Melanoma is a cancer of pigment producing-cells called melanocytes. Most melanomas originate from the skin, though they can also arise from other parts of the body containing melanocytes, including the eyes, brain or spinal cord, or mucous membranes.
The ability to spread widely to other parts of the body is a unique characteristic of melanoma that the other more common skin cancers, basal cell carcinoma and squamous cell carcinoma, rarely possess. This characteristic makes melanoma the deadliest of all skin cancers.
Melanoma of the skin is one of the most common cancers in the United States – among the top 10 causes of new cancer cases.
The survival rate for melanoma depends a lot on the stage of the cancer.
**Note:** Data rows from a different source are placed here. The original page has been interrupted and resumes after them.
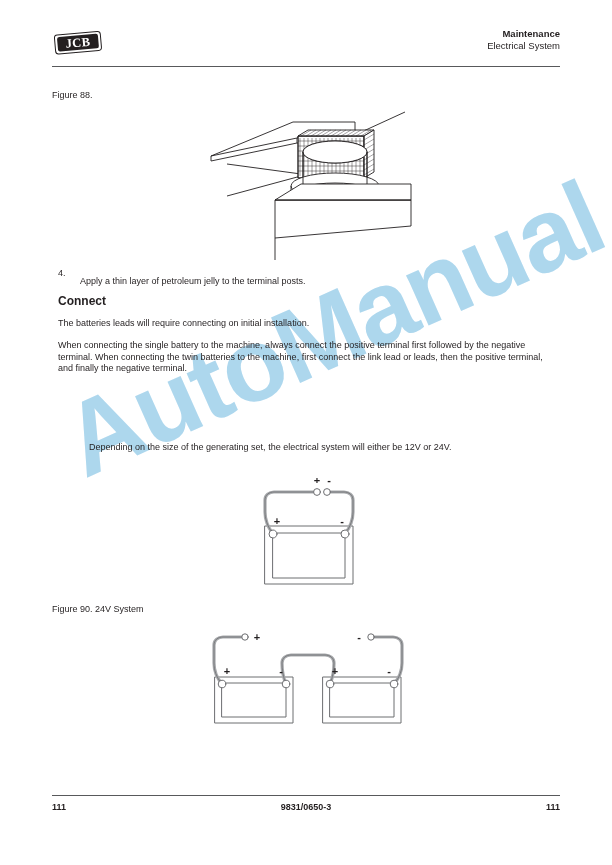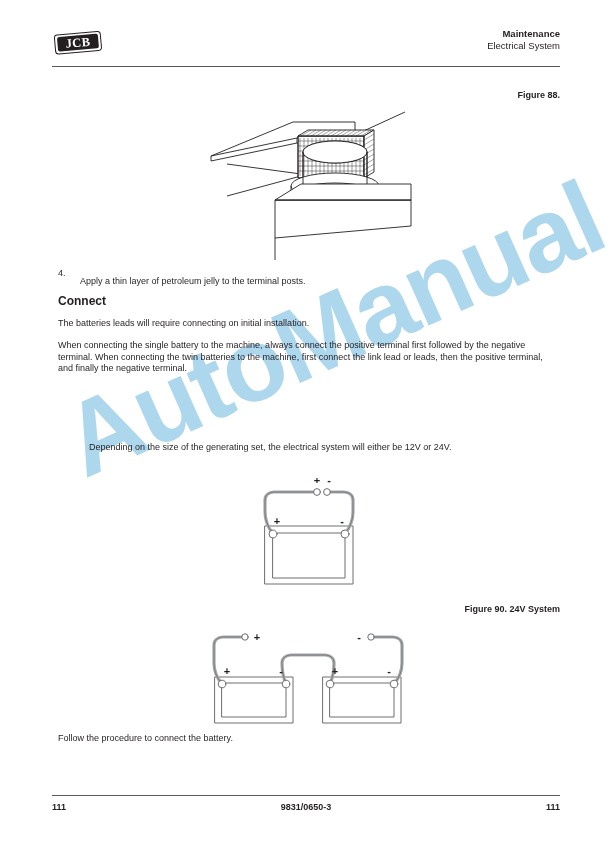--- a/index.html
+++ b/index.html
@@ -115,23 +115,23 @@
   }
   .footer-left  { position: absolute; left: 0;  top: 0; }
   .footer-mid   { position: absolute; left: 0; top: 0; width: 508px; text-align: center; }
   .footer-right { position: absolute; right: 0; top: 0; }
 
   
   .fig-caption {
     position: absolute;
     width: 508px;
     left: 52px;
-    text-align: right;
+    text-align: left;
     font-size: 9px;
-    font-weight: bold;
+    font-weight: normal;
     color: #231f20;
   }
 
   
   .para {
     position: absolute;
     left: 58px;
     width: 500px;
     font-size: 9px;
     line-height: 11.6px;
@@ -342,21 +342,20 @@
 
         <text x="52" y="16" font-family="Liberation Sans, sans-serif" font-size="11" font-weight="bold" fill="#231f20" text-anchor="middle">+</text>
         <text x="154" y="16" font-family="Liberation Sans, sans-serif" font-size="11" font-weight="bold" fill="#231f20" text-anchor="middle">-</text>
         <text x="22" y="50" font-family="Liberation Sans, sans-serif" font-size="11" font-weight="bold" fill="#231f20" text-anchor="middle">+</text>
         <text x="76" y="50" font-family="Liberation Sans, sans-serif" font-size="11" font-weight="bold" fill="#231f20" text-anchor="middle">-</text>
         <text x="130" y="50" font-family="Liberation Sans, sans-serif" font-size="11" font-weight="bold" fill="#231f20" text-anchor="middle">+</text>
         <text x="184" y="50" font-family="Liberation Sans, sans-serif" font-size="11" font-weight="bold" fill="#231f20" text-anchor="middle">-</text>
       </svg>
     </div>
 
-    <div class="para" style="top:733px;">Follow the procedure to connect the battery.</div>
 
     <div class="footer-rule"></div>
     <div class="footer">
       <span class="footer-left">111</span>
       <span class="footer-mid">9831/0650-3</span>
       <span class="footer-right">111</span>
     </div>
 
   </div>
 </div>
While the overall five-year survival rate for people diagnosed with melanoma is high at 92 percent, the survival rate decreases dramatically once melanoma spreads to other parts of the body.
Very early stage (localized, Stage 0 or I) melanoma is greater than 90 percent curable with surgery, while patients with melanoma that has progressed to Stage 4 have a median life expectancy of less than one year. But there have been many new treatments approved for advanced melanoma in recent years, which have had great benefit to many patients with advanced melanoma.
Right now, prevention and early detection are the best strategy for improving outcomes in melanoma.
In 2011, the FDA approved new melanoma treatments for the first time in more than a decade. Since then, the FDA has approved a total of eleven treatments for melanoma, underscoring the remarkable progress that has been made in a very short time period.
Key among these treatments are molecularly targeted drugs for patients whose melanoma has specific mutations. Immunotherapy – an approach that energizes a patient’s immune system to combat melanoma – has emerged as powerful new tools in the melanoma treatment arsenal.